We have some exciting news to share! The Motley Fool UK has now become The Twelfth Magpie -- an independent, UK-owned company, led by our long-serving UK management team — Mark Rogers, Chris Nials and Heather Adlington. In practical terms, it’s the same team you know, now fully focused on serving our UK readers and members.

Just as importantly, our approach remains unchanged: long-term, jargon-free, and on your side. This site is our new home, and there will be extra tweaks made across the coming few days as we settle in. So if anything looks a little off, please bear with us!

The content of this article was relevant at the time of publishing. Circumstances change continuously and caution should therefore be exercised when relying upon any content contained within this article.

Does ITV’s 4% dividend yield make the shares a buy now?

The ITV share price looks cheap enough to attract a takeover bid, says Roland Head. He’s encouraged by the latest numbers from the broadcaster.

| More on:

You’re reading a free article with opinions that may differ from The Motley Fool’s Premium Investing Services. Become a Motley Fool member today to get instant access to our top analyst recommendations, in-depth research, investing resources, and more. Learn More.

Shares in television group ITV (LSE: ITV) edged higher when markets opened this morning after the company said it will restart dividend payments this year. Management plans to set the payout at 5p per share, giving a forward yield of 4.1%. 

The latest numbers from the group show a strong recovery in advertising revenue and continued growth in programme making.
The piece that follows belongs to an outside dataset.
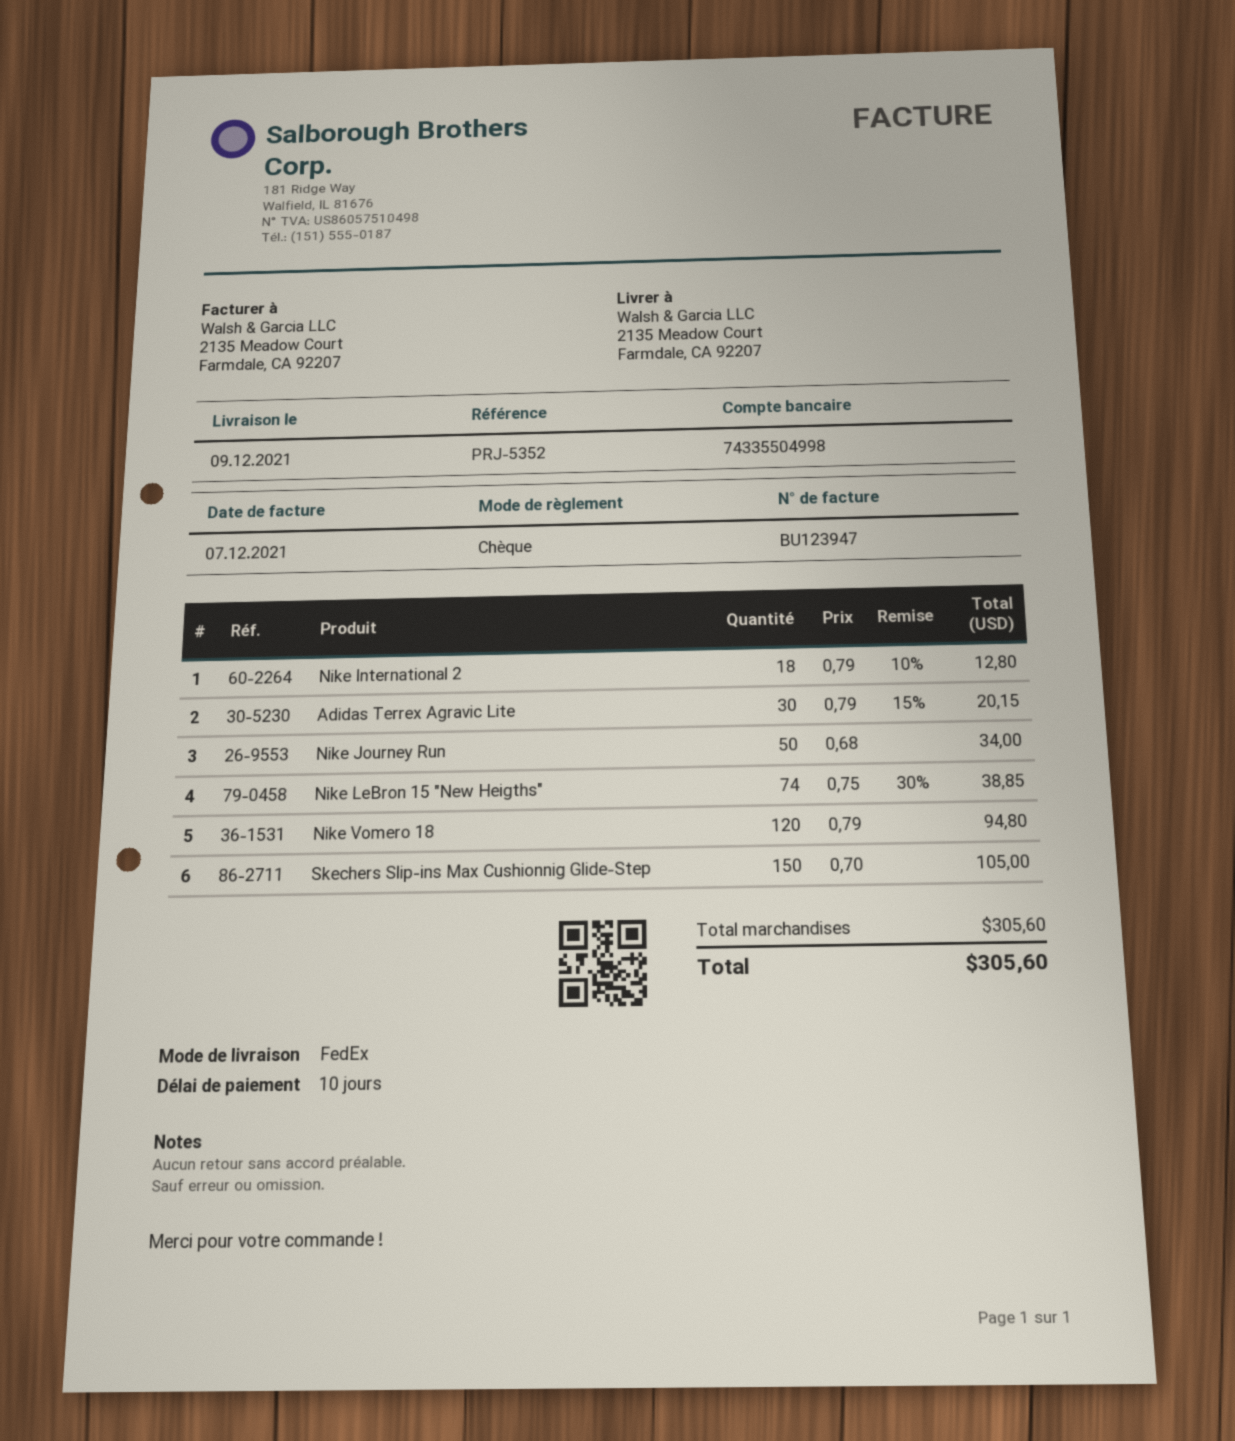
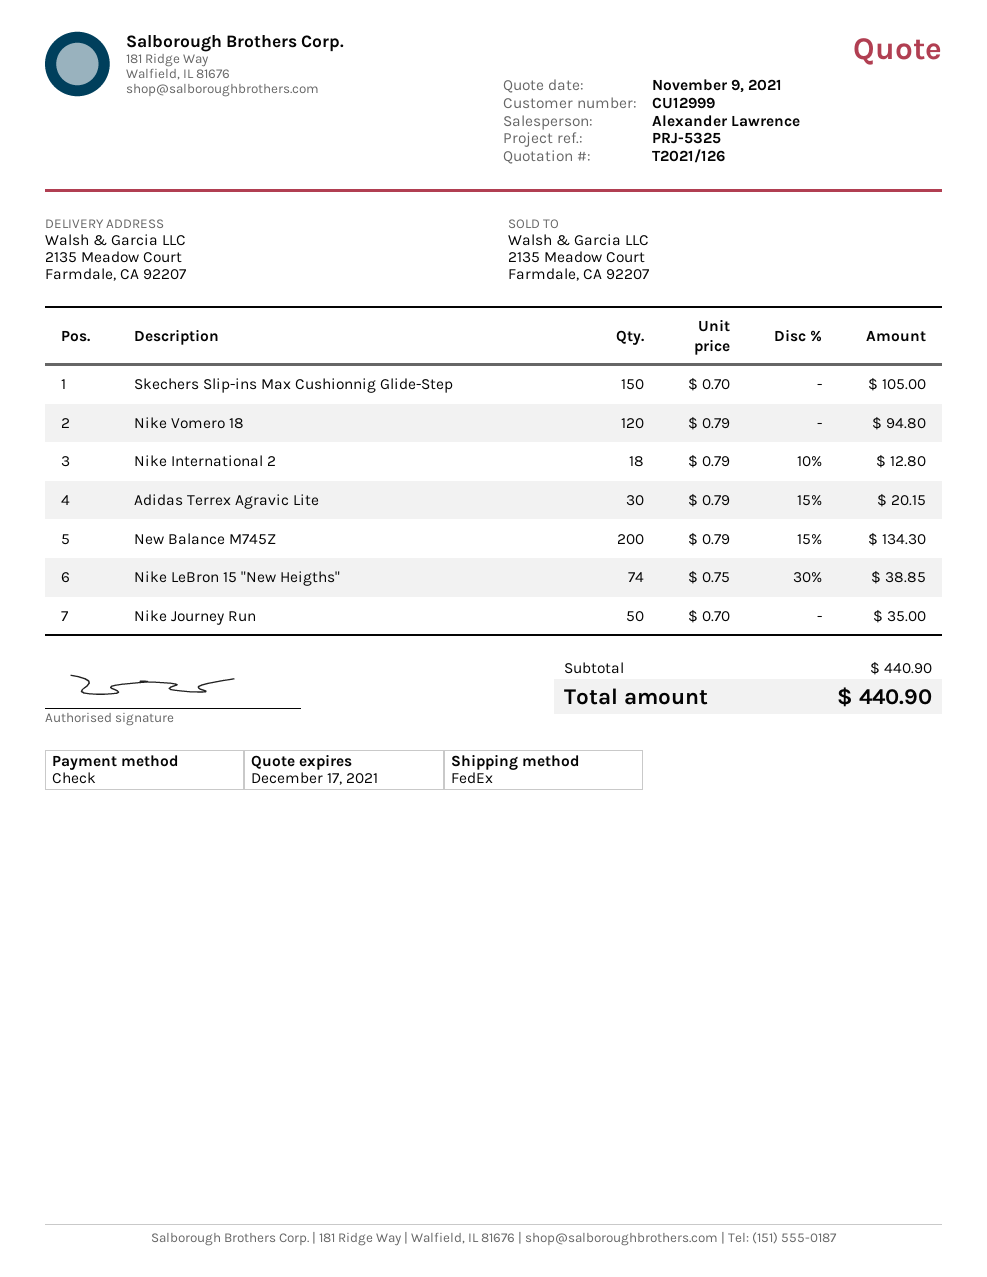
reference: PRJ-5352 -> PRJ-5325
Nike Journey Run: 50 x 0.68 = 34.00 -> 50 x 0.70 = 35.00
New Balance M745Z: none -> 200 x 0.79 - 15% = 134.30
subtotal: 305.60 -> 440.90
total: 305.60 -> 440.90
I already own a few ITV shares, but should I be buying more of this stock for my portfolio after today’s news?

XXX

Getting back to normal

ITV’s revenue rose by 27% to £1,548m during the first half of 2021, compared to the same period last year. The group’s adjusted operating profit doubled to £327m.

These numbers look pretty impressive. But the reality is that many UK businesses are performing better this year than they were 12 months ago, as they recover from the impact of the pandemic.

What I want to know is whether ITV is performing better than it was before Covid-19. To find out, I’ve dug out the company’s 2019 income statement. This shows that during the first half of 2019, ITV’s revenue was £1,476m and its adjusted operating profit was £327m.

It looks like ITV’s financial performance has now returned to 2019 levels. I reckon this is early evidence that CEO Carolyn McCall’s ‘More Than TV’ turnaround strategy could be working. But I don’t think it’s a done deal just yet.

What about Netflix?

I don’t watch scheduled television very much any more, and I suspect I’m not alone. The big risk with ITV is that its core broadcast business will become redundant, as viewers switch to streaming services like Netflix. This could send ITV shares into a long-term decline.

ITV is trying to address this risk in two ways. First of all, its ITV Studios business has been expanded. This division makes programmes for ITV and many other channels — including Netflix. Studios looks like a good business to me, but it only generated 30% of profits during the first half of this year.

Most of ITV’s profits still come from advertising sales, which rose 29% to £866m during the first half of the year. As viewing patterns change and more people switch to streaming television, there’s a risk ITV won’t be able to maintain this level of advertising sales.

I think ITV shares could be cheap

I’m encouraged by ITV’s half-year results. Although I can still see some risk ahead, I think today’s numbers show McCall’s making good progress.

Fortunately, I don’t think the stock looks too expensive at the moment. ITV currently trades on around 10 times forecast earnings, with a dividend yield of around 4%.

For a business that enjoys decent profit margins and doesn’t have much debt, I think that looks quite cheap. I also continue to see ITV as a potential takeover target, due to its huge back catalogue of programmes, many of which remain popular.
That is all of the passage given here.